§ **What the task requires**
Transcribe verbatim every line from the line containing "Average | NavX Pitch: -0.57 -> -0.61" to the end of the entries, including both endpoints. Output nothing beyond those lines.

§ **Provided entries**
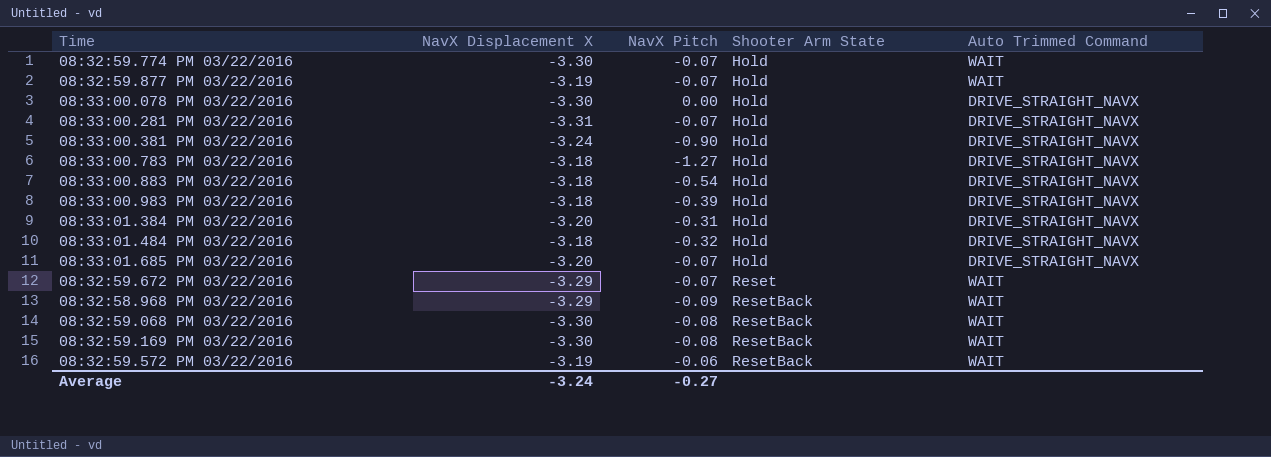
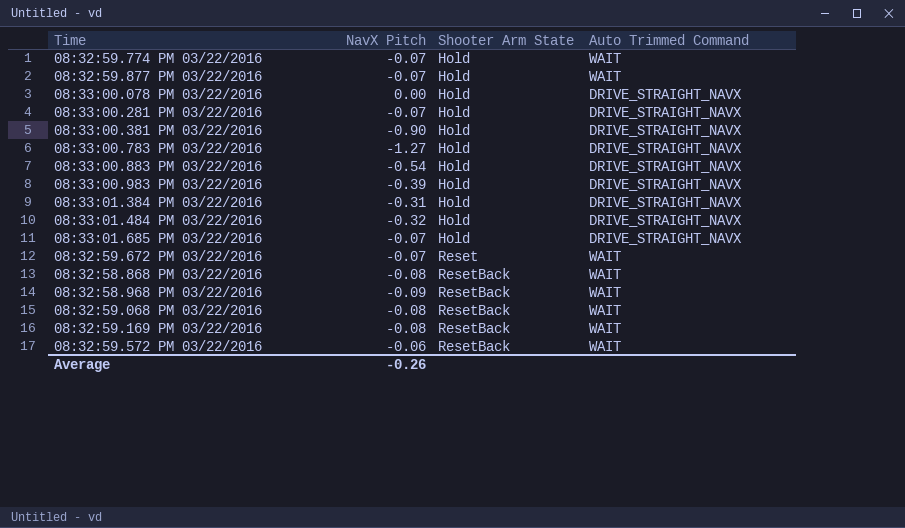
column NavX Displacement X | position: 2 -> none
row 08:32:58.868 PM 03/22/2016: none -> -0.08 | ResetBack | WAIT
Average | NavX Pitch: -0.27 -> -0.26

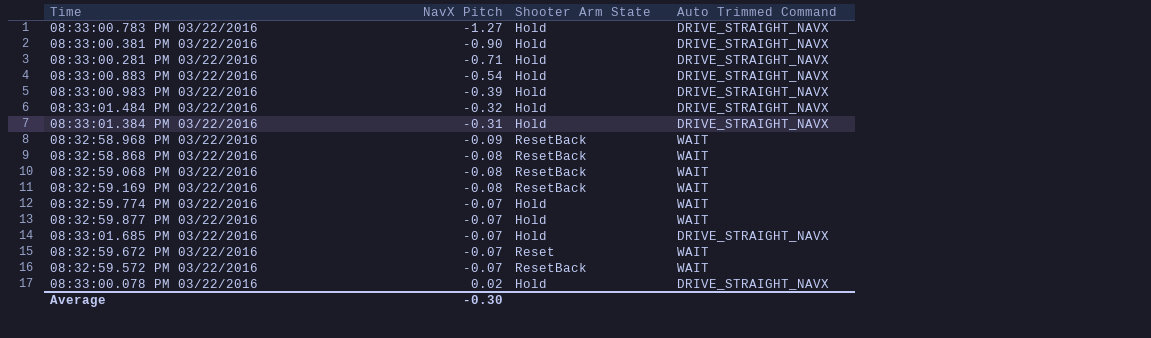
row order: Shooter Arm State ascending -> NavX Pitch ascending
08:33:00.281 PM 03/22/2016 | NavX Pitch: -0.07 -> -0.71
08:32:59.572 PM 03/22/2016 | NavX Pitch: -0.06 -> -0.07
08:33:00.078 PM 03/22/2016 | NavX Pitch: 0.00 -> 0.02
Average | NavX Pitch: -0.26 -> -0.30

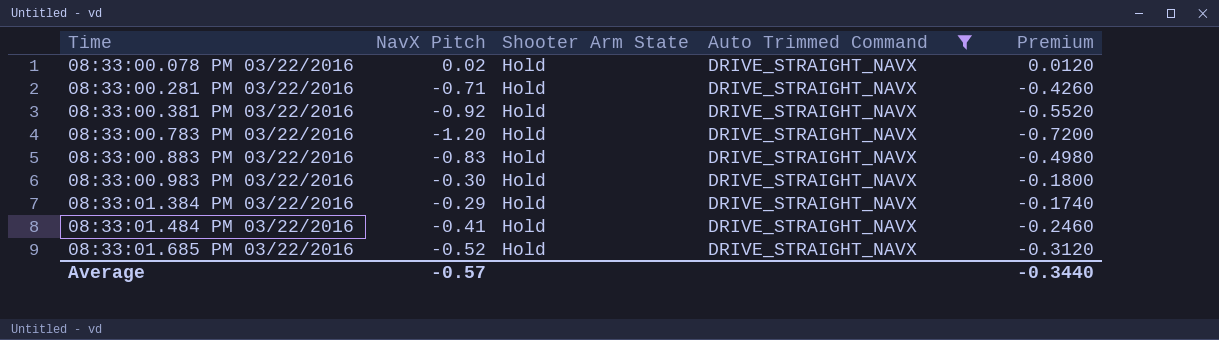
filter: none -> Auto Trimmed Command = DRIVE_STRAIGHT_NAVX
row order: NavX Pitch ascending -> Time ascending
column Premium | formula: none -> [NavX Pitch] * 0.6
08:33:00.381 PM 03/22/2016 | NavX Pitch: -0.90 -> -0.92
08:33:00.783 PM 03/22/2016 | NavX Pitch: -1.27 -> -1.20
08:33:00.883 PM 03/22/2016 | NavX Pitch: -0.54 -> -0.83
08:33:00.983 PM 03/22/2016 | NavX Pitch: -0.39 -> -0.30
08:33:01.384 PM 03/22/2016 | NavX Pitch: -0.31 -> -0.29
08:33:01.484 PM 03/22/2016 | NavX Pitch: -0.32 -> -0.41
08:33:01.685 PM 03/22/2016 | NavX Pitch: -0.07 -> -0.52
Average | NavX Pitch: -0.30 -> -0.57

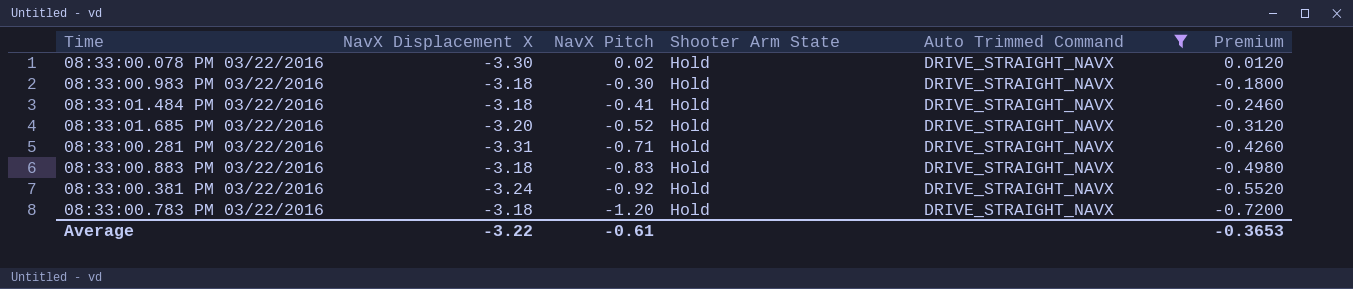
row order: Time ascending -> NavX Pitch descending
column NavX Displacement X | position: none -> 2
row 08:33:01.384 PM 03/22/2016: -0.29 | Hold | DRIVE_STRAIGHT_NAVX | -0.1740 -> none
Average | NavX Pitch: -0.57 -> -0.61
Average | Premium: -0.3440 -> -0.3653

§ **Task answer**
Average | NavX Pitch: -0.57 -> -0.61
Average | Premium: -0.3440 -> -0.3653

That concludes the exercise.